Arrow, Edgeworth, and Millicent Garrett Fawcett
There's not much one can say about Kenneth Arrow that hasn't already been said, but there's one personal story that I can add to all the tributes and remembrances.
I met Arrow just once, at a Stanford conference in April 2008 that he and Matt Jackson jointly organized. While everyone else was seated around the outside of a large ring of tables, Arrow was on the inside, directly in front of the speaker. He was 86 at the time.
I was first up, presenting an early version of a paper with Sam Bowles and Glenn Loury on group inequality. Arrow interrupted me within the first couple of minutes – not aggressively at all, just seeking clarification about the information structure. Then, during a coffee break after the talk, he asked if I’d read a piece by Millicent Fawcett on gender wage inequality, published in the Economic Journal in 1892. That’s not a typo – he really meant 1892. I confessed that I hadn't.
Arrow said that Fawcett’s work was extensively discussed in a 1922 presidential address by Francis Edgeworth, but while many were familiar with the Edgeworth lecture, few had bothered to read Fawcett herself.

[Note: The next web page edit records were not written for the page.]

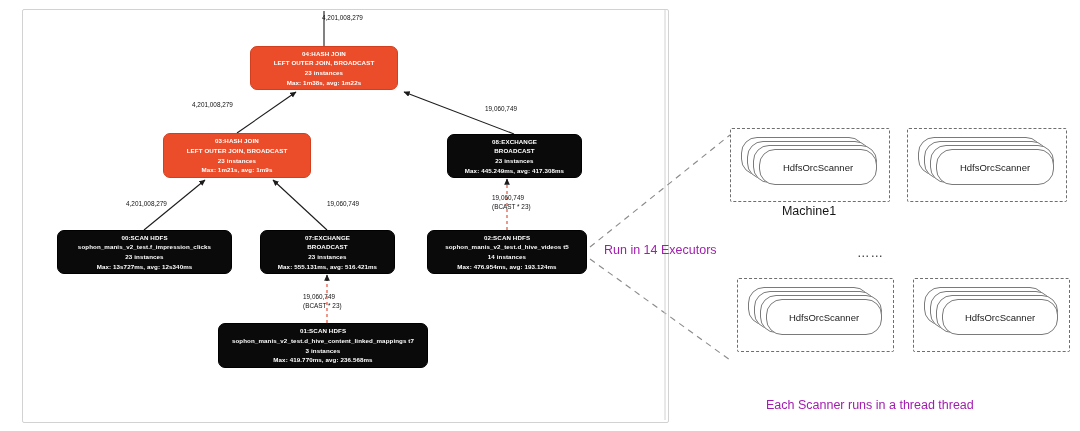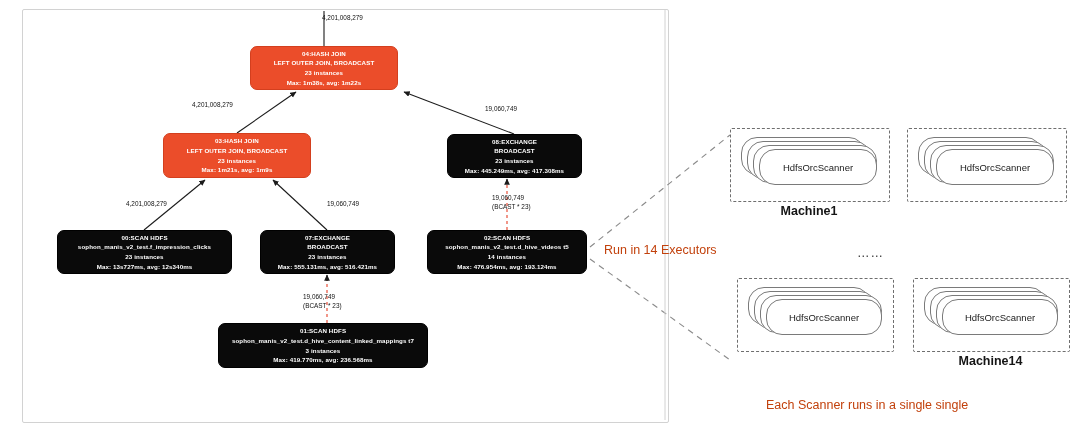"Machine1" .mlabel { font-weight: bold -> none }
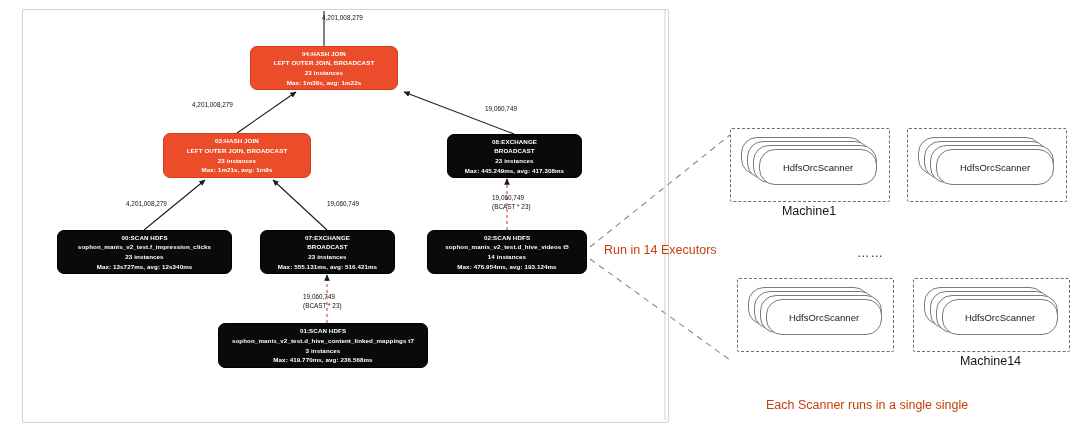"Run in 14 Executors" .rtext { color: #c2410c -> #a21caf }
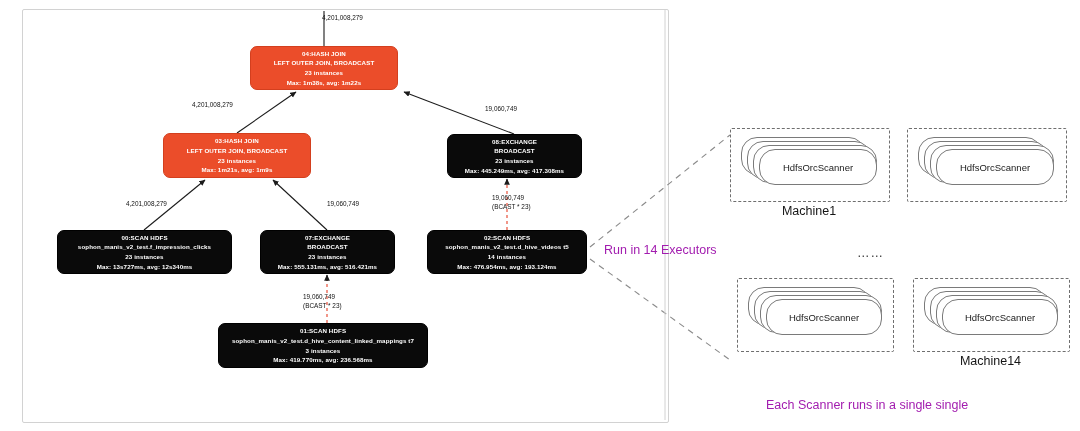"Machine14" div.mlabel { html: <div>Machine14</div> -> none }
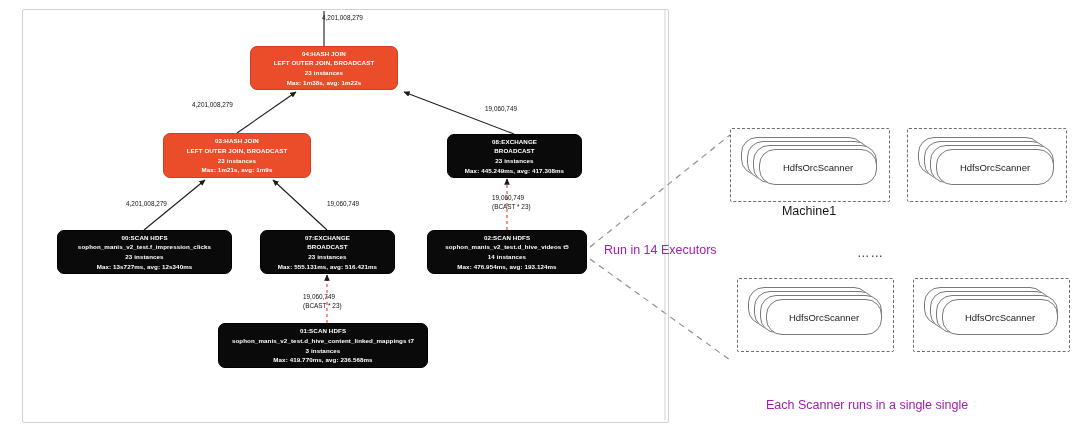"Each Scanner runs in a" div.rtext { text: single single -> thread thread }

It’s true. Edgeworth mentioned “Mrs. Fawcett” seven times in his address, and cited three separate pieces by her. His lecture was on “Equal Pay to Men and Women for Equal Work,” and one of papers he referenced was “Equal Pay for Equal Work,” published by Fawcett in 1918. Here’s how the latter begins:
I didn’t realize it at the time, but Dame Millicent Garrett Fawcett was every bit as remarkable as Edgeworth and Arrow, and economics was the least of her accomplishments. I imagine that Arrow saw in her a kindred spirit.